The owners of the Hotel Sofitel, the Minnesota Center and One Financial Plaza -- three well-known buildings in the Twin Cities -- are trying to restructure $88 million of outstanding debt after defaulting on loans.
The defaults are among the largest in the Twin Cities involving securitized commercial property debt, and such behind-the-scenes bargaining over past-due loans has become a hallmark of the commercial real estate crisis. Hotels have taken a clobbering, but there's plenty of distress to go around.
Borrowers owing $434 million were 60 days or more past due or in foreclosure on 42 commercial buildings across the Twin Cities as of Aug. 1, from shopping centers to office towers, according to data from commercial real estate researcher Trepp LLC in New York.
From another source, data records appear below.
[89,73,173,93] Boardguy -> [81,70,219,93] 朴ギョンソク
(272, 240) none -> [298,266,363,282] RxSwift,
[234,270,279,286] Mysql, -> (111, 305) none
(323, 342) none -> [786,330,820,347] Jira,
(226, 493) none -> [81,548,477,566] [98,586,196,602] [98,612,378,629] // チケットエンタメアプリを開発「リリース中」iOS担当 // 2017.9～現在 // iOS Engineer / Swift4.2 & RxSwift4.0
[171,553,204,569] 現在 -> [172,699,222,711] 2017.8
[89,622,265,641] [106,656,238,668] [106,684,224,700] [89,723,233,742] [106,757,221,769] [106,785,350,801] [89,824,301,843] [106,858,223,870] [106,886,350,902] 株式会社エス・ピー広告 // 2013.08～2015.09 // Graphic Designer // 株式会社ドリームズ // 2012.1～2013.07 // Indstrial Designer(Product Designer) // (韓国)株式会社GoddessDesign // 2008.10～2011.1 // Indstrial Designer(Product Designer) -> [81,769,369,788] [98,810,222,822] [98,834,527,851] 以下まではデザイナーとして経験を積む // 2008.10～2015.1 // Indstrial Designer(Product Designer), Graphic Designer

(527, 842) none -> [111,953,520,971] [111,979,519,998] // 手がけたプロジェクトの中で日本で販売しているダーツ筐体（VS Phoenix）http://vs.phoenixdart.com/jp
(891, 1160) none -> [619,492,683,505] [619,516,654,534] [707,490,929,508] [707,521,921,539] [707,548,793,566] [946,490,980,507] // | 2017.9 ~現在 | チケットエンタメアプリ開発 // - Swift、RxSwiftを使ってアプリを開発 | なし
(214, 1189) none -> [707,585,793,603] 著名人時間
That total counts only loans that were securitized -- bundled with other commercial property mortgages and sold to investors like bonds, much the same as residential mortgages.
That's a local delinquency rate of 8 percent for loans that were part of a commercial mortgage-backed security -- about double the 3.5 percent rate a year ago. The Twin Cities is roughly in line with national averages now and a year ago.
Because of a lag time in reporting after buildings go back to the lender, Trepp's loan numbers include debt on some buildings that lenders have already resold.
Office towers
The Minnesota Center, a 14-floor chunky glass tower at 7760 France Av. S. in Bloomington, and One Financial Plaza, a 27-story tower at 120 S. 6th St. in downtown Minneapolis, are both owned by a real estate investment trust (REIT) near Dallas called Behringer Harvard REIT I.
The REIT has defaulted on a total of $70.4 million in loans on the two buildings, according to documents filed with the Securities and Exchange Commission earlier this month. About $43 million of that debt is an interest-only loan with a balloon payment obtained from Citigroup for One Financial Plaza in 2005, according to Trepp.